Now we're asking ourselves why our children have no conscience, why they don't know right from wrong, and why it doesn't bother them to kill strangers, their classmates, and themselves.
So
here’s what Ben Stein thinks is wrong with America: Freedom of religion and not
enough child abuse. Merry Christmas, everybody!
We have
‘In God We Trust’ printed on our money, public officials are sworn in with
their hand on a Bible, all of our presidents have been Christian, and
approximately 85% of Congress is Protestant, Catholic, or Mormon, but Ben Stein thinks that because
there is some popular support for an
increasingly secular government in our country, God has reneged on the
‘unconditional love’ thing and completely forsaken us to deal with terrorists,
hurricanes, and Honey Boo-Boo.
Here’s a
question for you, Christians: If you really think God is such a petty,
passive-aggressive douchebag, why do you worship him?

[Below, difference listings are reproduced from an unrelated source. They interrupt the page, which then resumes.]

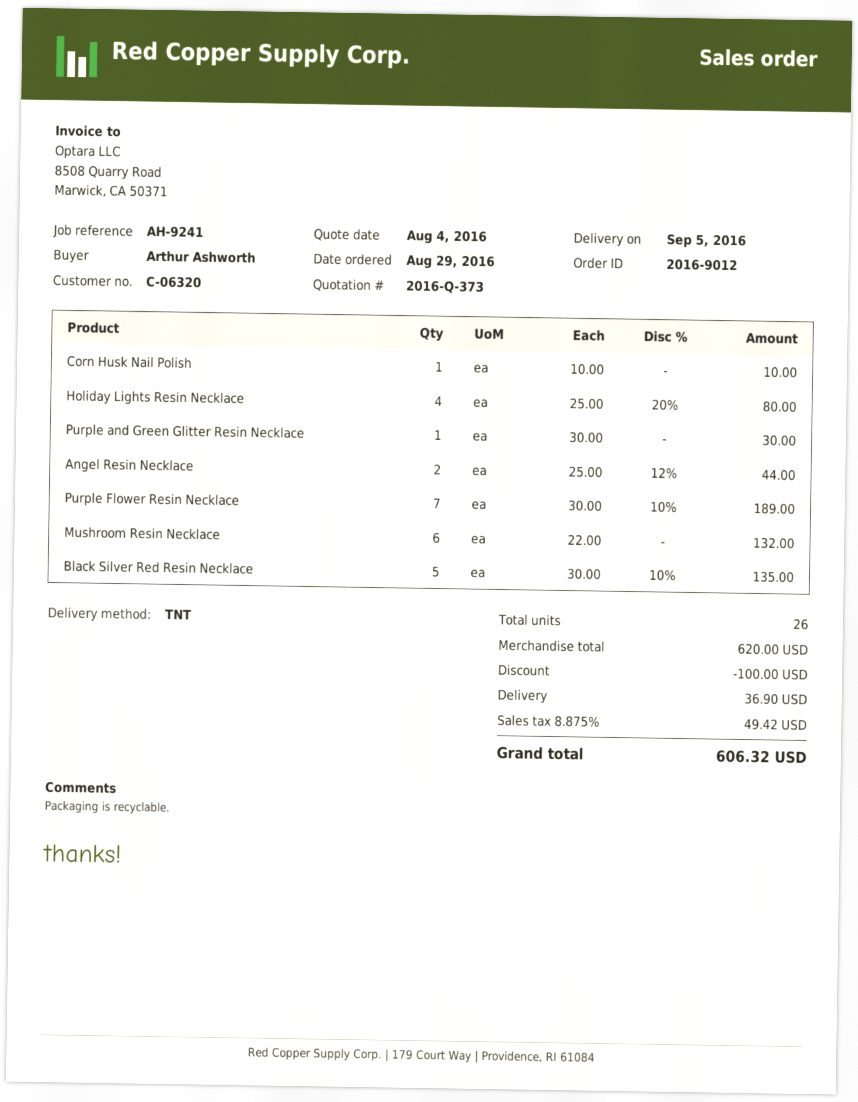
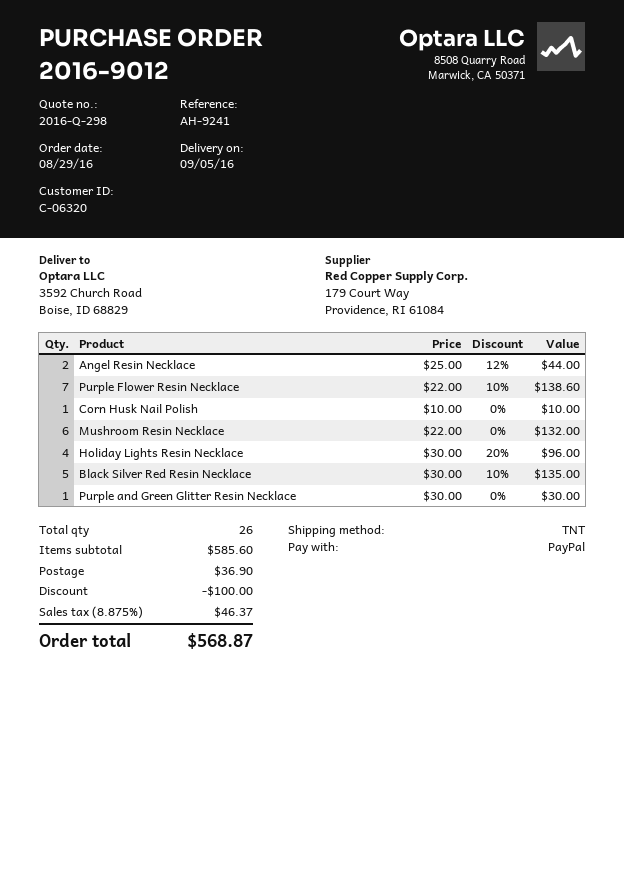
quote number: 2016-Q-373 -> 2016-Q-298
Holiday Lights Resin Necklace: 4 x 25.00 - 20% = 80.00 -> 4 x 30.00 - 20% = 96.00
Purple Flower Resin Necklace: 7 x 30.00 - 10% = 189.00 -> 7 x 22.00 - 10% = 138.60
subtotal: 620.00 -> 585.60
tax: 8.875% = 49.42 -> 8.875% = 46.37
total: 606.32 -> 568.87

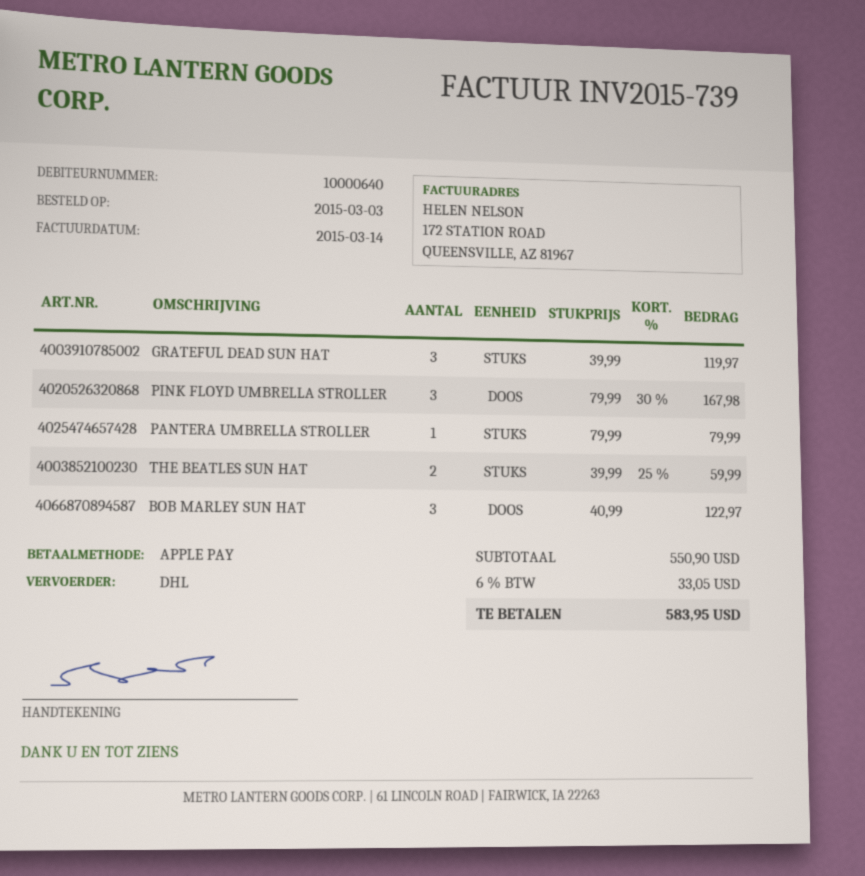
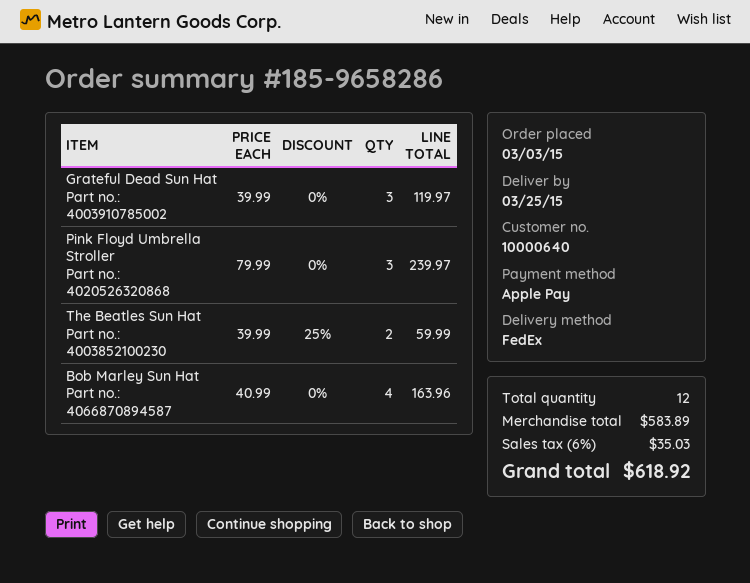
shipping method: DHL -> FedEx
PINK FLOYD UMBRELLA STROLLER: 3 x 79.99 - 30% = 167.98 -> 3 x 79.99 = 239.97
PANTERA UMBRELLA STROLLER: 1 x 79.99 = 79.99 -> none
BOB MARLEY SUN HAT: 3 x 40.99 = 122.97 -> 4 x 40.99 = 163.96
subtotal: 550.90 -> 583.89
tax: 6% = 33.05 -> 6% = 35.03
total: 583.95 -> 618.92

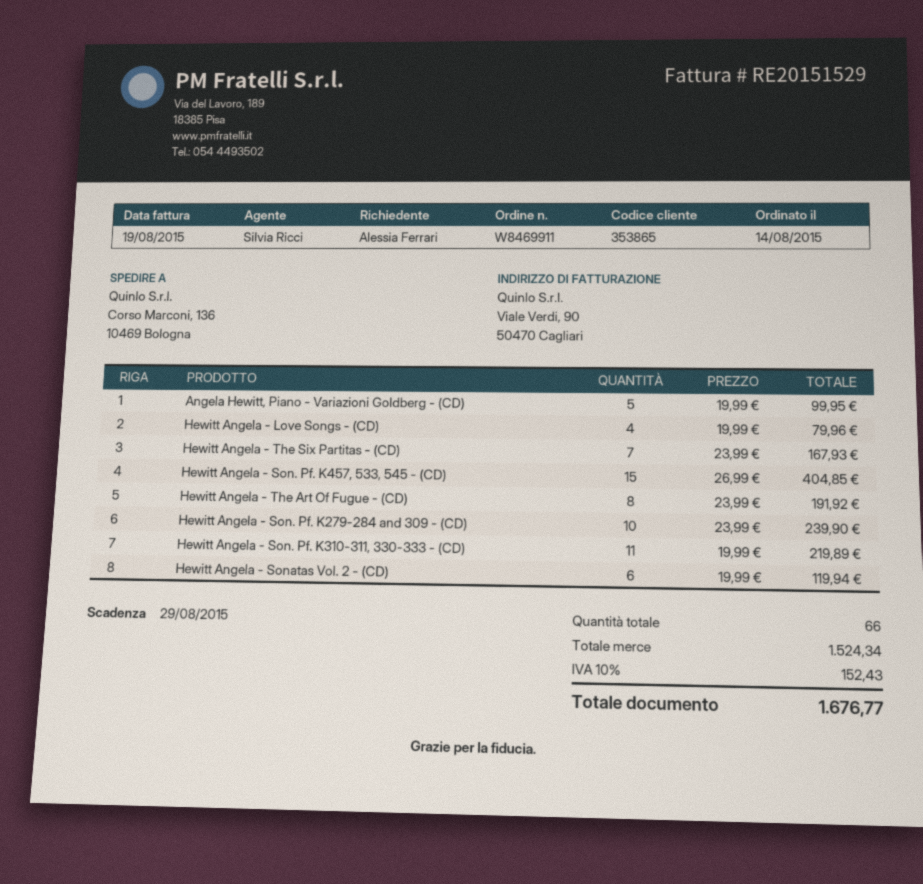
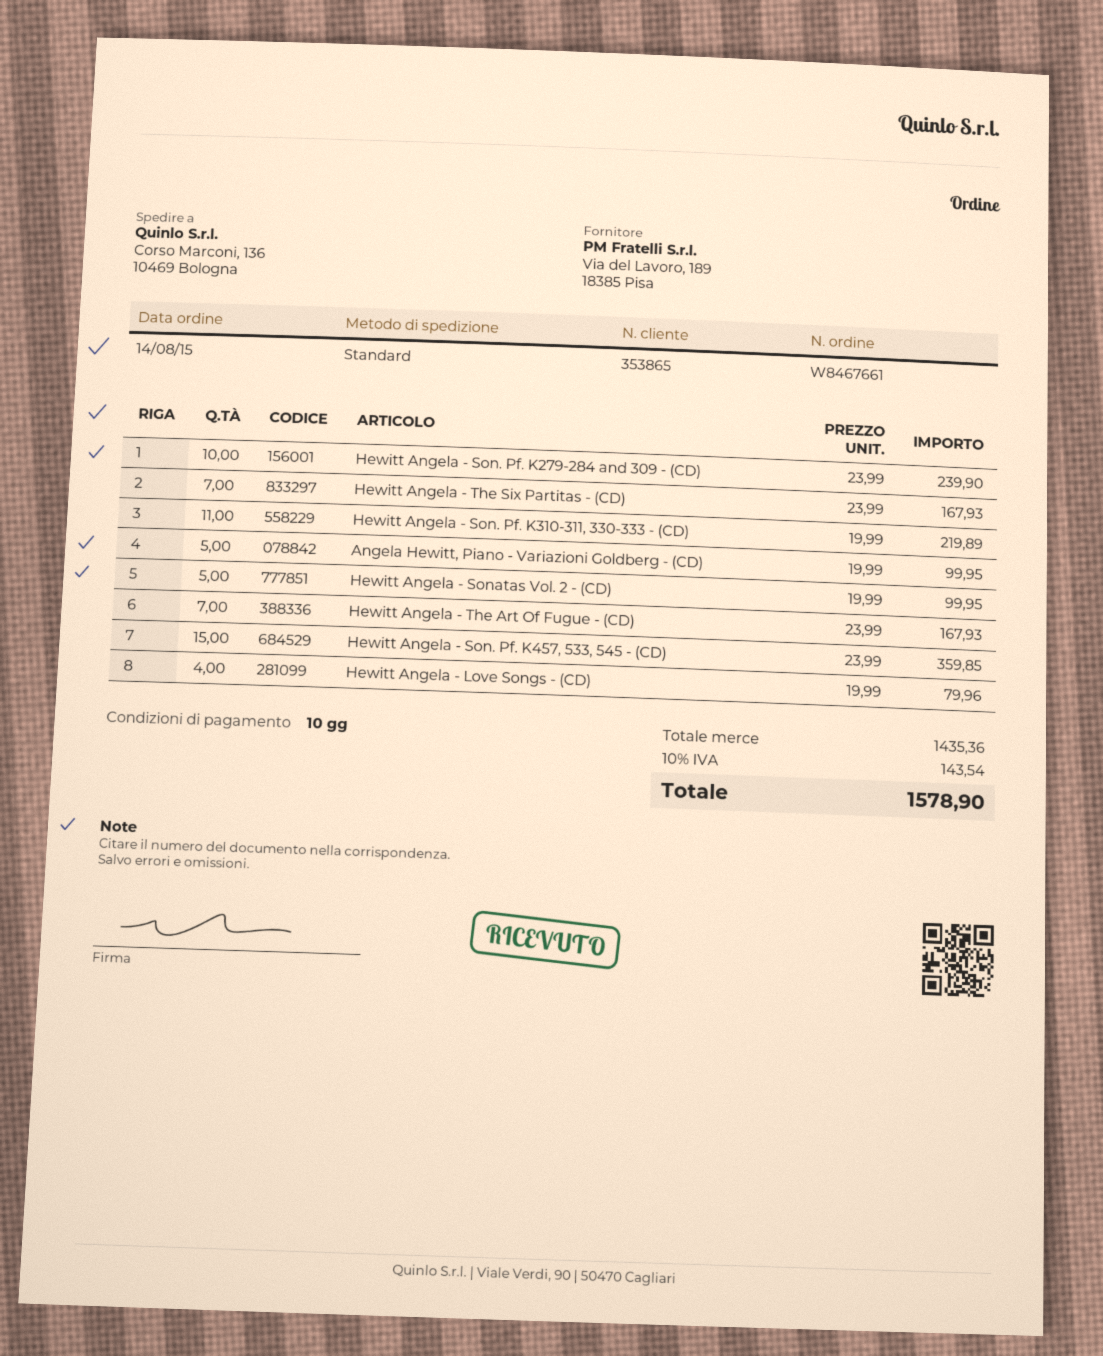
order number: W8469911 -> W8467661
Hewitt Angela - Son. Pf. K457, 533, 545 - (CD): 15 x 26.99 = 404.85 -> 15 x 23.99 = 359.85
Hewitt Angela - The Art Of Fugue - (CD): 8 x 23.99 = 191.92 -> 7 x 23.99 = 167.93
Hewitt Angela - Sonatas Vol. 2 - (CD): 6 x 19.99 = 119.94 -> 5 x 19.99 = 99.95
subtotal: 1524.34 -> 1435.36
tax: 10% = 152.43 -> 10% = 143.54
total: 1676.77 -> 1578.90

Do you actually believe
that the all loving deity who created the entire universe is going to
get his jimmies rustled by the fact that some
Americans don’t want Him to be a part of their government?
It’s not
like secular government is some kind of newfangled atheist conspiracy – trust
me, I’m on all the atheist conspiracy mailing lists and the separation of
church and state wasn’t one of our ideas. Our Christian founding fathers put
that stuff in the Constitution, and they believed in it so strongly that they
put it right at the top of the page, directly above that oh-so-popular part
that says you get to have guns.
What’s
more, Ben Stein’s logic completely ignores the fact that terrible things have
been happening in this country for as long as it’s been here, regardless of our
religious makeup.
Throughout
the 19th century there was a widespread series of religious revivals
known as the Second and Third Great Awakening, which championed Protestant
morality and ideals. Church membership surged, temperance leagues were founded,
and Christians preached openly against sin and religious skepticism.
In this
same period of time, a foreign power invaded the United States and burned down the White House, there was a year with no summer, and the common use of a somewhat
controversial business practice known as slavery.
Hell,
let’s look at more recent disasters. George W. Bush was about as Christian a
president as we’ve ever had – he opposed marriage equality, abortion rights,
and stem cell research on religious grounds, and 9/11, Hurricane Katrina, and
the Great Recession all still happened on his watch.
I’m not
trying to use any of these tragedies to prove that Christians are somehow
amoral or that God isn’t real; I’m just saying that terrible things happen
regardless of whether you say ‘happy holidays’ or ‘merry Christmas.’
And for
the record – even though I say this every year – I love Christmas. It’s an
inherently awesome holiday no matter what you believe in. It’s a cheerful,
festive time where you get to see your family (whether you want to or not) and
exchange gifts with the people you love. That’s bigger than any religion.
And
that’s why this annual War On Christmas bullshit really gets to me – it’s now
become a new Christmas tradition to shit all over atheists like me, and my
mother, and my father, and my late grandmother, and my grandfather, and three
of my aunts and one of my uncles. We’re all Americans, and we all love this
country to varying degrees, but there’s a sizable faction that wants to make us
feel like outsiders for what we don’t believe. Christians, take note: This is what being marginalized is.
I really
think that Christmas brings out the best in people – the problem is that it has
to bring out the worst in people first. For the entire leadup to the holiday we’re
so busy fighting over mall parking, which gifts go to whom, who sits where at
the dinner table, and which religion is actively destroying Christmas that by
the time we actually get to the holiday we’re so worn down from all the
conflict that we love each other out of exhaustion, if nothing else.
Truman
Capps gladly acknowledges that the vast majority of Christians are fine people
who don’t participate in the misguided defense of Christmas, just as there are some
atheists – most of them Redditors – who are
actively waging war on Christmas with a withering campaign of snarky Facebook
posts and Neil DeGrasse Tyson quotes.